BOWERBIRDS FACE BIG CHANGES!


Male satin bowerbird

 

I have a great fascination for  social history, and for our native, satin bowerbirds.  Yes, there is a strong link between the two.  When the adult blue/black  male bowerbirds  or the green juvenile ‘apprentices’ build their bowers they decorate them with anything blue they can find. For this reason the collections of treasures provide a pretty accurate  reflection of our society.  It’s sobering to realize that ever since plastic became such a presence in our lives the birds have collected it too…. non-biodegradable, domestic  rubbish. They gather broken clothes pegs, lids, plastic straws, ballpoint pens and caps etc etc.


Right now the birds in the  Blue Mountains  concentrate on milk bottle caps. I can’t resist  teasing them sometimes. It takes a lot of work for them to remove the ones I occasionally attach outside my kitchen window.  It’s very important to remove the rings from the caps first.  Probably best not to put them out at all really.

Satin bowerbird

Oh yes, plastic bottle tops

Satin Bowerbird

I’m determined to get these.

 

 

 

 

 

 

 

 

Our village of Blackheath  is a tourist destination and as such we have more than our share of cafés. Plastic straws were  once the favourite adornment of bowers here.

Satin bowerbird bower

Oh dear me! That’s not good.

A STEP IN THE RIGHT DIRECTION

In November 2016   Blackheath became what is believed to have been the first town in the world to ban plastic straws.

Displaying the new paper straws.  Photo from The Blue Mountains Gazette, November 2016

I’m sure it’s possible to use only cardboard cartons instead of plastic milk bottles. Yes, I should be doing it already myself.   If we did this the  birds may revert to gathering  more natural materials; the blue tail feathers of crimson rosellas and blue wrens….. flowers and berries in all hues of blue.

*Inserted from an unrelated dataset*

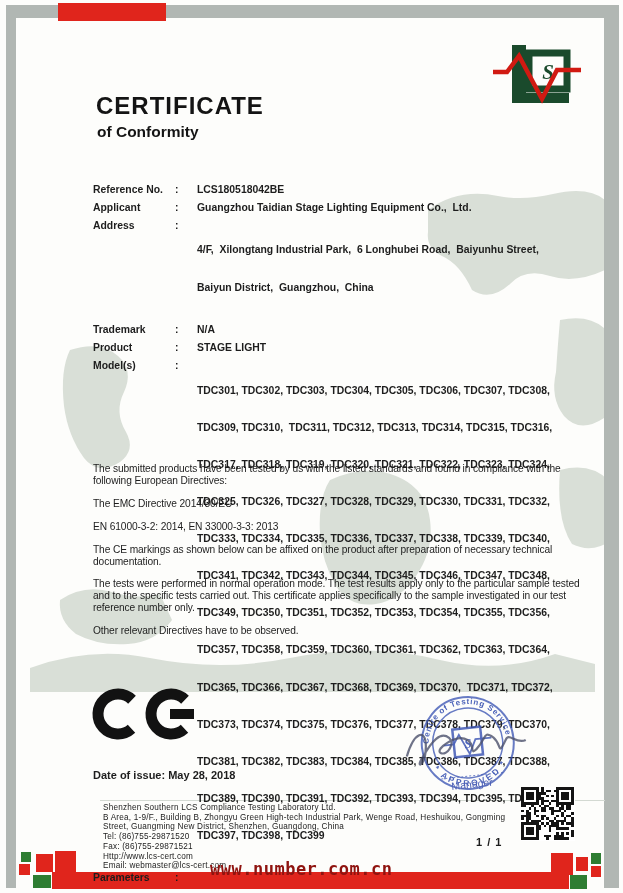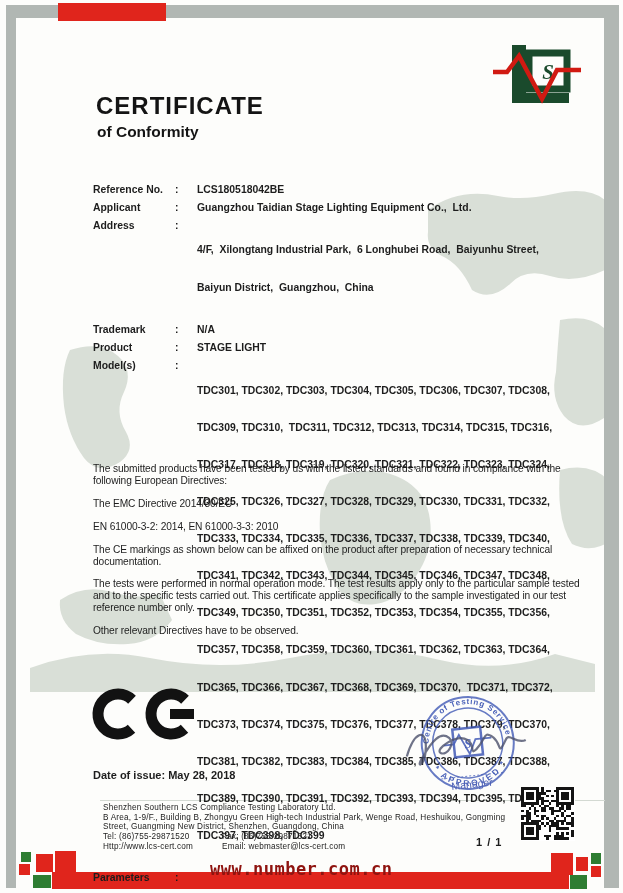"EN 61000-3-2: 2014, EN 61000-3-3:" p.bold { text: 61000-3-3: 2010 -> 33000-3-3: 2013 }
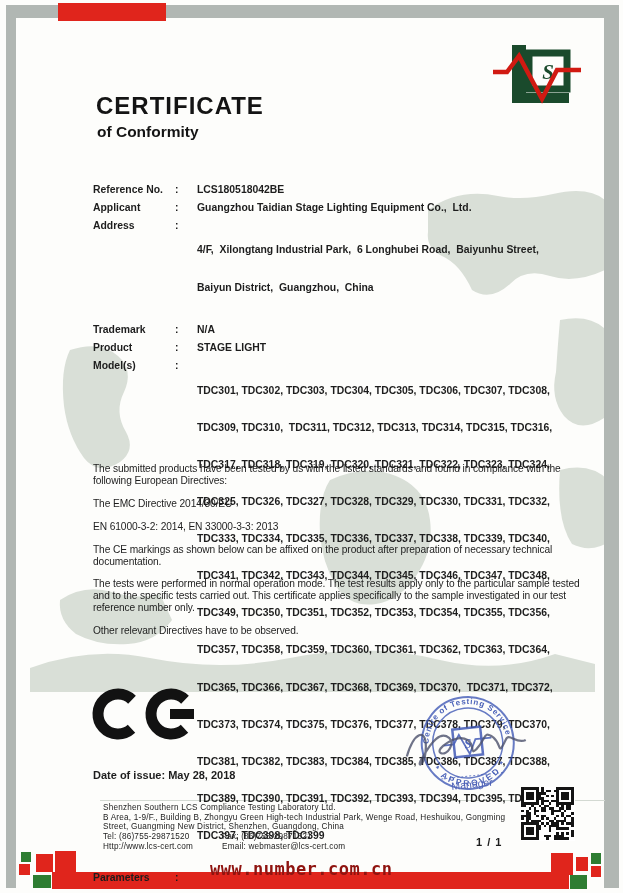"Tel: (86)755-29871520" .footer .pair { flex-direction: none -> column }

Crimson rosella in morning light.

 

Blue wren

 

 

 

 

 

 

Among the many suitable native plants  in the Blue Mountains there is Dianella for those gorgeous berries, and Patersonia.

Patersonia

Patersonia blooms.

Dianella berries

Berries to match the bowerbird’s eye.

 

 

 

 

 

 

 

 

 

Of course there are many exotic blue flowers. The birds here are a bit picky though. Their favourite is definitely the tiny blue Lithodora blooms. There is  dark blue variety and a paler, white striped one. They are welcome to all they can stuff in their beaks as far as I’m concerned.

Adult male bowerbird

I’ll take these thanks, Pauline.

 

Lithodora

 

Bowerbird and Lithodora flowers

 

 

 

 

 

 

The only problem the bowerbirds might face is that  berries and flowers have a very short ‘shelf life’. Hmm, courtship rituals  might have to be a bit quicker!

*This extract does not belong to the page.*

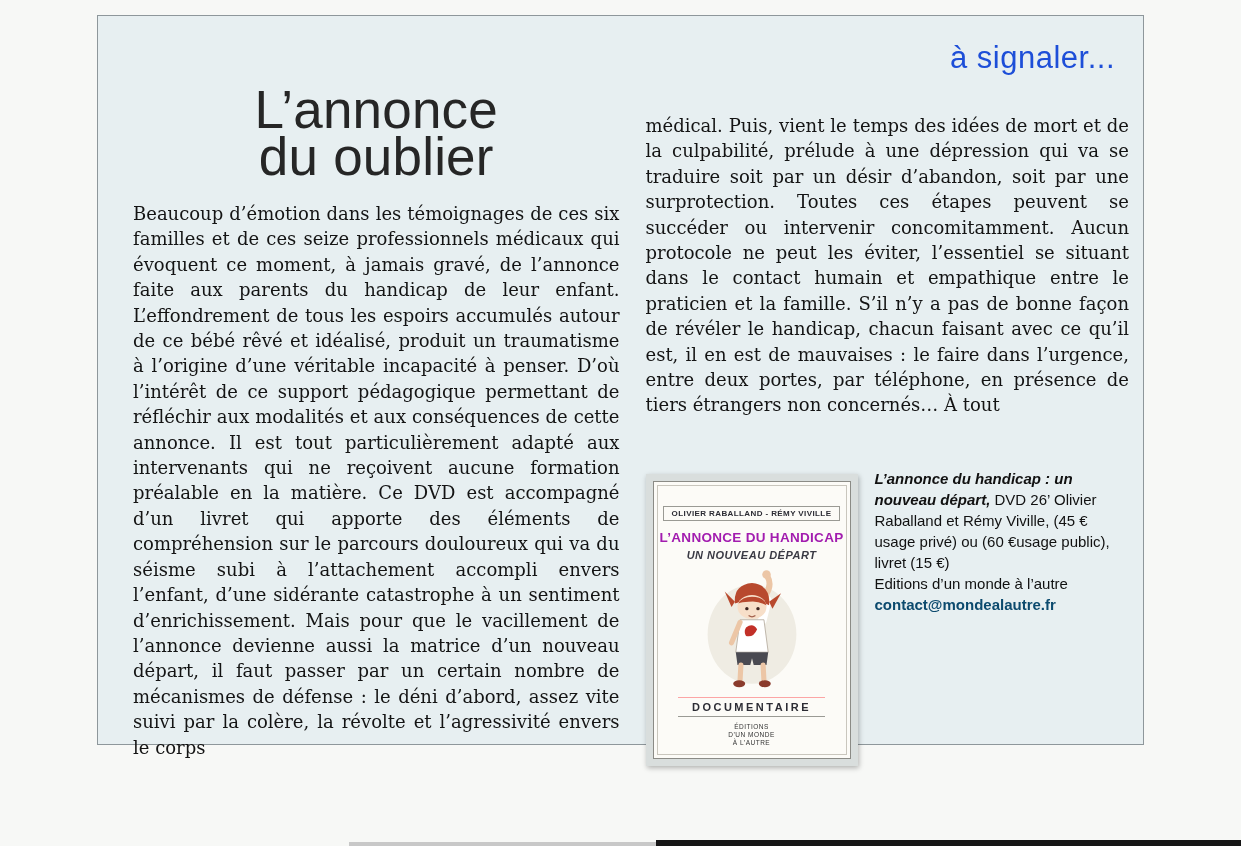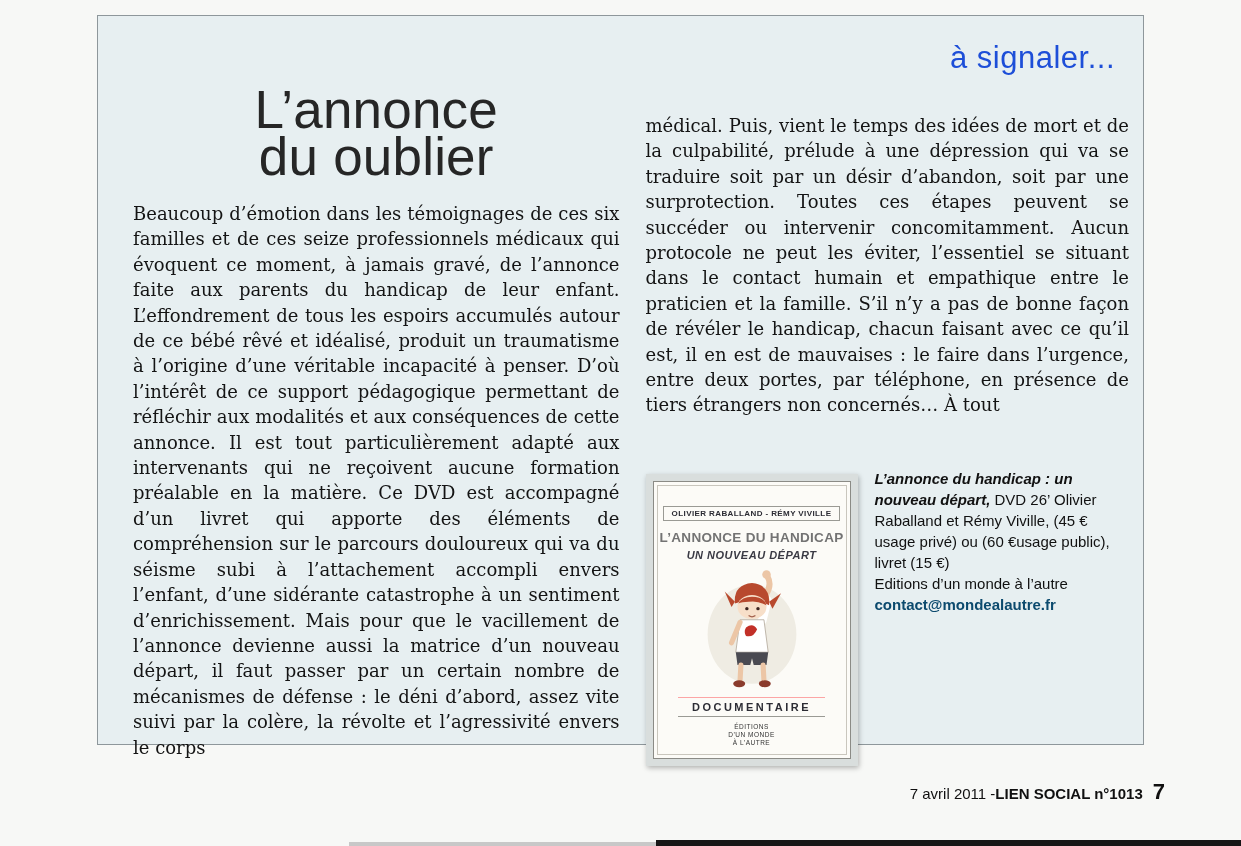"L’ANNONCE DU HANDICAP" .cover-title { color: #737373 -> #a21caf }
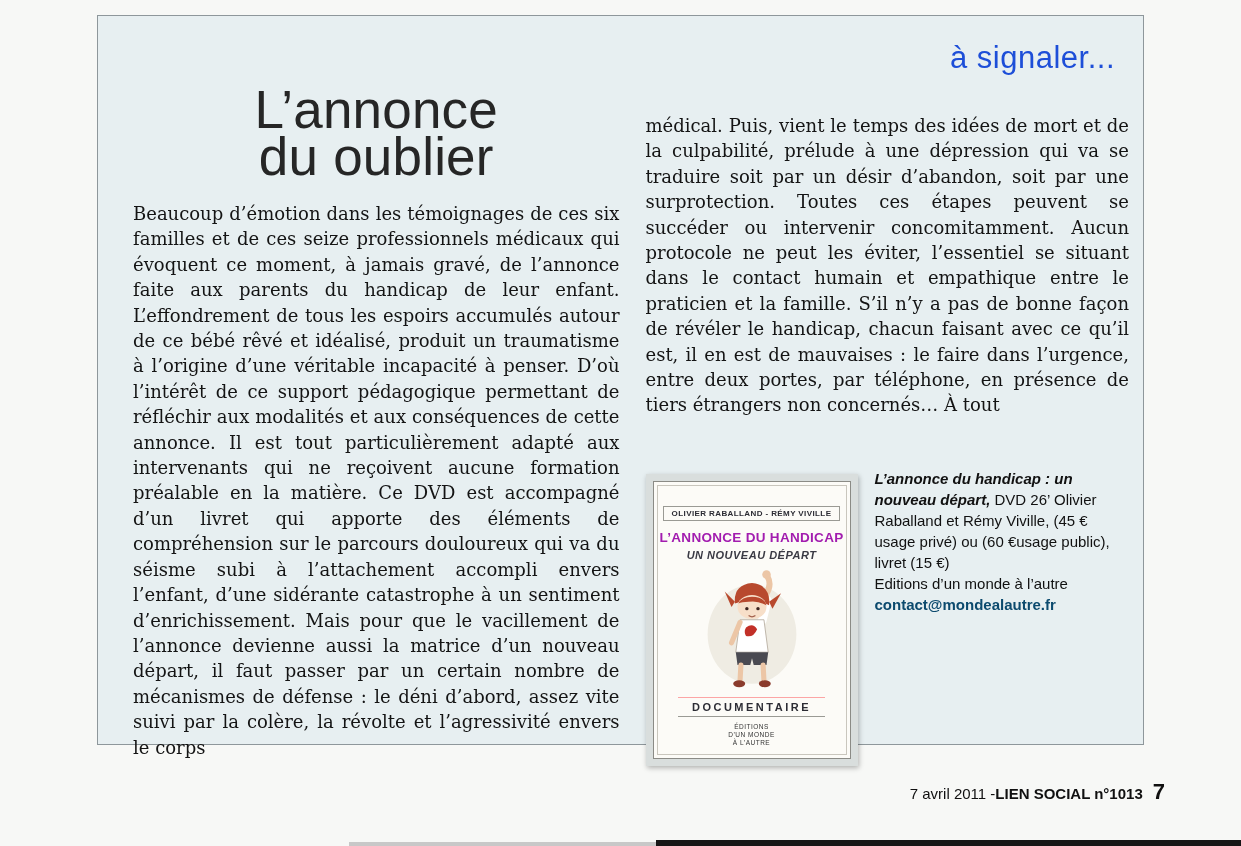"7 avril 2011 -" div.footer { html: <div> <span>7 avril 2011 - </span> <span>LIEN SOCIAL n°1013</span> <span>7</span> </div> -> none }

Apart from blue they do find pale yellow acceptable. Note the shells in the old print below. In my garden they use dry banksia serrata leaves.  By the way, if you really want to upset a bowerbird, sneak something red into their bower. They can’t stand it and will hurl it out immediately.

 

19thC satin bowerbird bower

No plastic here. 19thC bower.

I’ll be watching this  year’s breeding season with great interest. Watch out for your tails  while you are nibbling my spring bulbs dear rosellas!

Crimson Rosellas

2 Comments
  1. Pauline, loved the bower bird story. We have a flock who visit us regularly. Ours prefer the dark blue milk bottle tops to the lighter blue water bottle tops. Amazing!! I love watching them. Robyne

    • Pauline

      Thanks Robyne. Yes, the bluer the better! Apparently the colour they dislike most is red. They are so entertaining.